[Data items]
■ ■ ■ ■ ■

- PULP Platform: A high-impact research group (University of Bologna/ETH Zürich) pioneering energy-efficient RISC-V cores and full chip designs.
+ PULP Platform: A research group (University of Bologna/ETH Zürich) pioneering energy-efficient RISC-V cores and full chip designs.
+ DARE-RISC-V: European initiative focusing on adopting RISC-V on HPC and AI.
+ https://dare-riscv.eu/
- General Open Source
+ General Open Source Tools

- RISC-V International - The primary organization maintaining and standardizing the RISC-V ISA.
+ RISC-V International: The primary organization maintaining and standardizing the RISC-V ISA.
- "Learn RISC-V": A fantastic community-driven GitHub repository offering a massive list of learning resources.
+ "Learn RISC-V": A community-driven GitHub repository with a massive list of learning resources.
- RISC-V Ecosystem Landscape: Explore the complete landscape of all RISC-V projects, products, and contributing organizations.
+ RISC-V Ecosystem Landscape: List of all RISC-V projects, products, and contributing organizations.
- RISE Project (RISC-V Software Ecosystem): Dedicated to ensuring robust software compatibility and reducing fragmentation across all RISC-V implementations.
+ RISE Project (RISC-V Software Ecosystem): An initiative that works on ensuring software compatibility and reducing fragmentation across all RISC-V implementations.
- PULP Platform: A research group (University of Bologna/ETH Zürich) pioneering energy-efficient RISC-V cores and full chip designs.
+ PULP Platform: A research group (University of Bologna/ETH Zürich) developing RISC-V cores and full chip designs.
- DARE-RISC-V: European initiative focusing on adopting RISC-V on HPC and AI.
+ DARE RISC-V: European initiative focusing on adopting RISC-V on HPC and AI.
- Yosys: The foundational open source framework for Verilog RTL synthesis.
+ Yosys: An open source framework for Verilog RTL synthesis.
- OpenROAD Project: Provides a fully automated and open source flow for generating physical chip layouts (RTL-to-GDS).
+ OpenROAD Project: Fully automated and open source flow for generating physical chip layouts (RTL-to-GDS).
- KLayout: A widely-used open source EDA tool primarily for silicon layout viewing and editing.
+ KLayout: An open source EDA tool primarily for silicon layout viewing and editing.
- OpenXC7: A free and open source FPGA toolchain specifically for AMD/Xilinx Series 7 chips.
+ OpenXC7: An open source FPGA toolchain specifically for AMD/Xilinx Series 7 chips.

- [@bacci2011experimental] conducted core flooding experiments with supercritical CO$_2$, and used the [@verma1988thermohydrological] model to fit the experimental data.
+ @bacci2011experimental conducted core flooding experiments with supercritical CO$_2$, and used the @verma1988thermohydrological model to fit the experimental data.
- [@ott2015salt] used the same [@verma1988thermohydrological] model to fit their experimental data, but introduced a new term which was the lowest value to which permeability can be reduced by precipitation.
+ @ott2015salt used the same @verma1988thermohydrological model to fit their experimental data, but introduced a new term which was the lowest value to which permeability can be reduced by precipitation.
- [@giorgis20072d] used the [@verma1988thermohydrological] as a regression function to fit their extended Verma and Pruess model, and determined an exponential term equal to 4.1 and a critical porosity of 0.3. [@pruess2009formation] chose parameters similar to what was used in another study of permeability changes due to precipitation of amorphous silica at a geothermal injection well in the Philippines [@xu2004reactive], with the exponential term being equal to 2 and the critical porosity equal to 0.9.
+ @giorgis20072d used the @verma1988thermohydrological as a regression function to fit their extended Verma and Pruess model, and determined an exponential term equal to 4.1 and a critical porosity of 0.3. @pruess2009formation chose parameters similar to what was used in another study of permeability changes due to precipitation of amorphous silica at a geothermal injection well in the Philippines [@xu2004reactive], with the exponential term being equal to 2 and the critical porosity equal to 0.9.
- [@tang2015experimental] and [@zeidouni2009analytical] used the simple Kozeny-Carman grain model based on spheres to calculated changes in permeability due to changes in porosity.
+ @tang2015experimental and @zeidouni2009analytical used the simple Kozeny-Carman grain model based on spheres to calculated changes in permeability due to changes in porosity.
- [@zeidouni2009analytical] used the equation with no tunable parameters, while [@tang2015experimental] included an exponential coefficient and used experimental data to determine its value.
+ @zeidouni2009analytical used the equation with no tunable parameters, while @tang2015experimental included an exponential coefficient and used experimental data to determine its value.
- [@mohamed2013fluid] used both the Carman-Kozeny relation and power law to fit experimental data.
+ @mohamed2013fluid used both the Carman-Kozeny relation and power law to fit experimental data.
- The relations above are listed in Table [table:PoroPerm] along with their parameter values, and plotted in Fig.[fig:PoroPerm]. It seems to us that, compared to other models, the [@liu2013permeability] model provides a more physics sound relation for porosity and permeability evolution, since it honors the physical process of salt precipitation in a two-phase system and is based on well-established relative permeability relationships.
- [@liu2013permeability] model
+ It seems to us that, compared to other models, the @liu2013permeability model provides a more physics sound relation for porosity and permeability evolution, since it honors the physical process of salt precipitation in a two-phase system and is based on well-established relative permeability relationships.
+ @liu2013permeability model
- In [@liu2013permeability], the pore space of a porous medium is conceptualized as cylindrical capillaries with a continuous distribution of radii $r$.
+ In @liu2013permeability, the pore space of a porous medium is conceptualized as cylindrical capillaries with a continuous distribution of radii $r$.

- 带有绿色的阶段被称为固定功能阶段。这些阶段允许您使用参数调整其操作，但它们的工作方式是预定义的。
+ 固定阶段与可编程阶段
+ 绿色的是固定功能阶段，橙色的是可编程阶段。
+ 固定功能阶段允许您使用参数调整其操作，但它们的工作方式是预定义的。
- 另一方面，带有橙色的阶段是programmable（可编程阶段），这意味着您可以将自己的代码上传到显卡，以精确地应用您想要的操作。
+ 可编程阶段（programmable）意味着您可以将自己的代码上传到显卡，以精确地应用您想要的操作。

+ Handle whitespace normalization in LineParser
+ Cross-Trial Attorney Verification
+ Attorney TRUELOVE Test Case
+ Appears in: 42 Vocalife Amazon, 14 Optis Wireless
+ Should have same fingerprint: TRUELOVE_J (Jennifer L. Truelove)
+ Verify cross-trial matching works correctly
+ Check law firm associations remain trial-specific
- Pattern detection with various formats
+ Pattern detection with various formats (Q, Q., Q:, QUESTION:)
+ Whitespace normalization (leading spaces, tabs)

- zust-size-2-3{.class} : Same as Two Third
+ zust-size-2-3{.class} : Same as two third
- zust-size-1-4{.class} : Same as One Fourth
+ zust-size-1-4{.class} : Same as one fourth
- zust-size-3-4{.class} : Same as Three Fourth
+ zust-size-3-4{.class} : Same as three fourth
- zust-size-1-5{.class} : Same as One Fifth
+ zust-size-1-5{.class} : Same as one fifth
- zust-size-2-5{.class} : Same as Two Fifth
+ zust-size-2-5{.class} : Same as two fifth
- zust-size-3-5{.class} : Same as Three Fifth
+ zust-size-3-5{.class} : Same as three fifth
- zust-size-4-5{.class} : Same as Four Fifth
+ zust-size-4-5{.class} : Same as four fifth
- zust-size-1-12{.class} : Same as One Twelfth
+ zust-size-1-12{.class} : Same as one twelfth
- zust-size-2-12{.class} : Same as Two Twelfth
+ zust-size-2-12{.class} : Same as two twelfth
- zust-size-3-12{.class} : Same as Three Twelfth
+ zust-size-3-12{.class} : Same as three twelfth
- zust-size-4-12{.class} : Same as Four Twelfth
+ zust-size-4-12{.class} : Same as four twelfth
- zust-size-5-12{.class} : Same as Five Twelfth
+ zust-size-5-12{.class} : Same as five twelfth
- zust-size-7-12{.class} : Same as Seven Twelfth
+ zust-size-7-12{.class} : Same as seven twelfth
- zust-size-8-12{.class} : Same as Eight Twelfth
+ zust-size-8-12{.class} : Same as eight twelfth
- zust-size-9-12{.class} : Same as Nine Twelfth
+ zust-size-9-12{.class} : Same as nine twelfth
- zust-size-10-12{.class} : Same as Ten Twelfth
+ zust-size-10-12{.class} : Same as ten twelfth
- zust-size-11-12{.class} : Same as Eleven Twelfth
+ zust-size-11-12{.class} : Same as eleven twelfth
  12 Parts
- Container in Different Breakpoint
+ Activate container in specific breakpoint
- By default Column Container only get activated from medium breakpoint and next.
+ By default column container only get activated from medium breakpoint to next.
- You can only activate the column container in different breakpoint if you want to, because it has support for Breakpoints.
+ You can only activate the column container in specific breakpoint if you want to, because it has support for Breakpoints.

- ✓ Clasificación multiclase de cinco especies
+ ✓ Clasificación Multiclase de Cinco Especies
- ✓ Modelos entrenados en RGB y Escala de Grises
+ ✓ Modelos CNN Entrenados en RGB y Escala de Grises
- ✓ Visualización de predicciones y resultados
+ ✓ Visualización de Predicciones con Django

■ ■ ■ ■ ■

Required work: Set down, exactly as they stand above, the lines starting with the line with "breakpoint to next." and going on through the line with "specific breakpoint if", and no others.

Worked solution:
+ By default column container only get activated from medium breakpoint to next.
- You can only activate the column container in different breakpoint if you want to, because it has support for Breakpoints.
+ You can only activate the column container in specific breakpoint if you want to, because it has support for Breakpoints.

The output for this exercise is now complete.